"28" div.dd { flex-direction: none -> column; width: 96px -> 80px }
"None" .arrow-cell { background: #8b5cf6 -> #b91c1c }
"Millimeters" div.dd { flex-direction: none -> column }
--
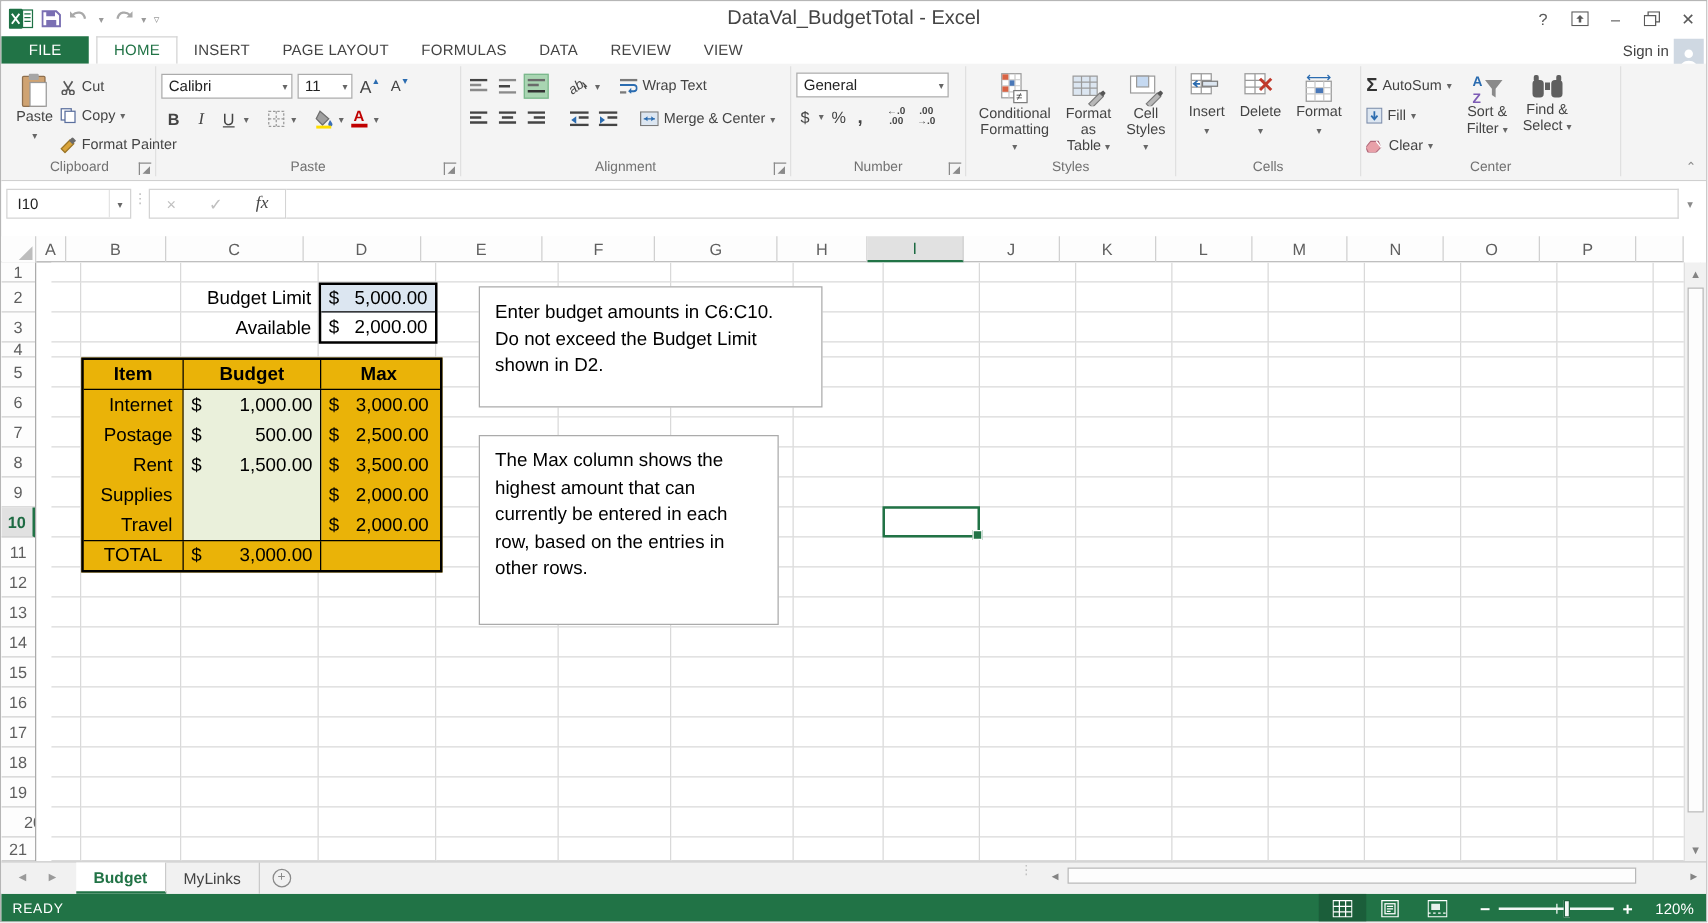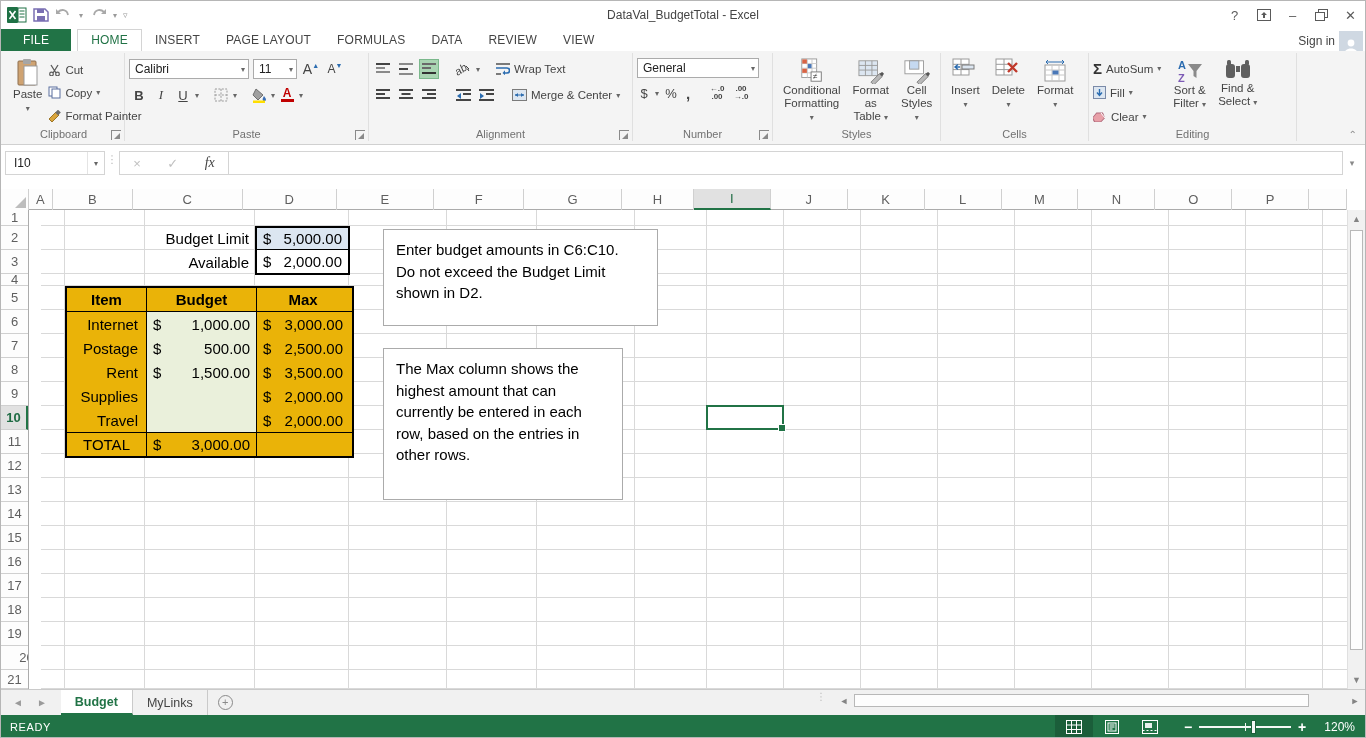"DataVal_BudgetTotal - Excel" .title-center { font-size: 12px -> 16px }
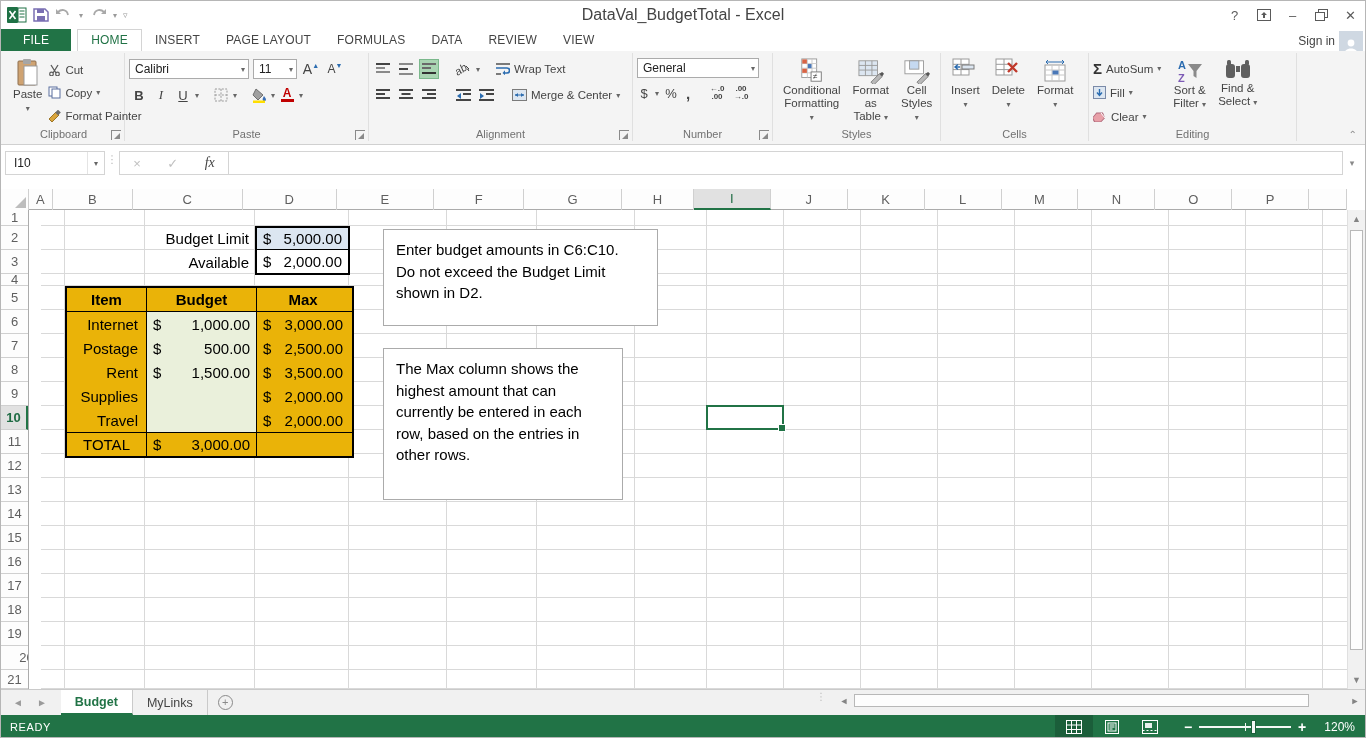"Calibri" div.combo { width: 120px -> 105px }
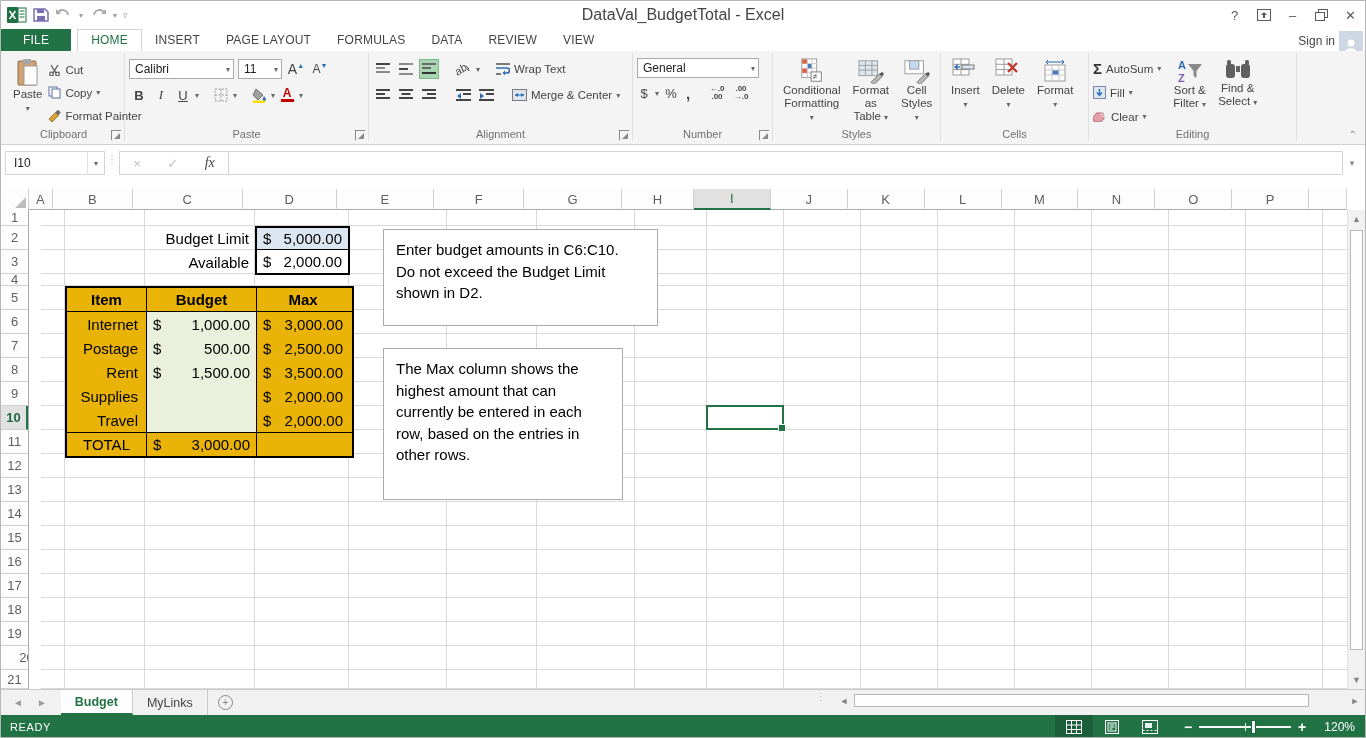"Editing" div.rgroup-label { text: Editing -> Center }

Task to complete — Exactly the lines above from the one that contains "width: 120px ->" down to the one that contains "text: Editing ->" are to be output, both ends kept and pictures omitted.

Task response —
"Calibri" div.combo { width: 120px -> 105px }
"Editing" div.rgroup-label { text: Editing -> Center }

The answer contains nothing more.